10日前の記憶

5月7日。
その日私は何をしていたっけ。

火曜日だから普段通り学校へ行ったはずだ。
時間ぎりぎりに2限目の教室に滑り込んで講義が始まった。なかなか頭が集中していかなかった。ゴールデンウィーク明けだったからかな。

学科の友達と一緒にお昼を食べた。彼女はおにぎりと黒豆を食べていて、私はゆかりごはんと大豆のサラダだった。

4限目、模擬授業で生徒役になった時、先生に当てられたのを覚えている。確か、TorF(○×問題)の答えあわせだった。Fと答えた私に先生が質問する。“Why is it false?”
あ、思い出した。その時ナマケモノについての話を読んでいたんだ。

10日前。はっきりと覚えている部分もあれば、ぼんやりとしか思い出せない部分もある。

人の記憶はどのようにして失われていくのだろう。思い出さないでいるうちにいつの間にか薄れて消えて行ってしまうのだろうか。

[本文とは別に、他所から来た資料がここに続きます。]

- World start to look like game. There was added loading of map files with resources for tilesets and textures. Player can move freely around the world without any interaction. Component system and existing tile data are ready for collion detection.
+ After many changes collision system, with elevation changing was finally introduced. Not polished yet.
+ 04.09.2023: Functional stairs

5月7日がなぜ問題なのかというと、おそらくその日から私の左足の違和感が始まったと推測されるからだ。

ここ最近、左足首が変な感じだ。
土曜日にテニスをしたせいではない。筋肉痛とは違う。その前から違和感があった。

先週の水曜日、つまり5月8日、私はスーツを着てパンプスを履いて説明会に行った。
「足痛いの?」
家に帰って母に聞かれた記憶がある。私が足をぐりぐり回していたから。
「パンプスが痛いのかな」
と私は言ったけど、それが原因ではないような気がしていた。その前日から痛かったからだ。

その後にも2回スーツを着ないといけなくて、けれど普通にパンプスで歩き回っていた。歩いたり走ったりする分には問題ない。階段を登るのもジョギングもいつも通りだ。はれてる感じも全然ない。
普段はすっかり忘れてしまっているのに、足首をある角度に曲げた時、ちょっと痛いなぁと感じる。

5月7日、足をひねった記憶はないので、結局何が原因でそうなったのかはわからない。あざの跡が薄れて消えるように、知らないうちに治ってしまうと思うけど。

火曜日は、月曜日と水曜日の間におさまっている。今週の火曜日の背後には、先週の火曜日が。5月7日のきっちり1ヶ月前には、4月7日が。
隙間なく繋がる毎日を、どこまでもたどっていけそうな気がするのに、記憶の幾らかはところどころ失われてしまっている。いつか足の痛みが消えてしまっても、日付は変わることなく過ぎ去った日々を指し示す。たとえなんでもない、大豆サラダとナマケモノの一日であってもね。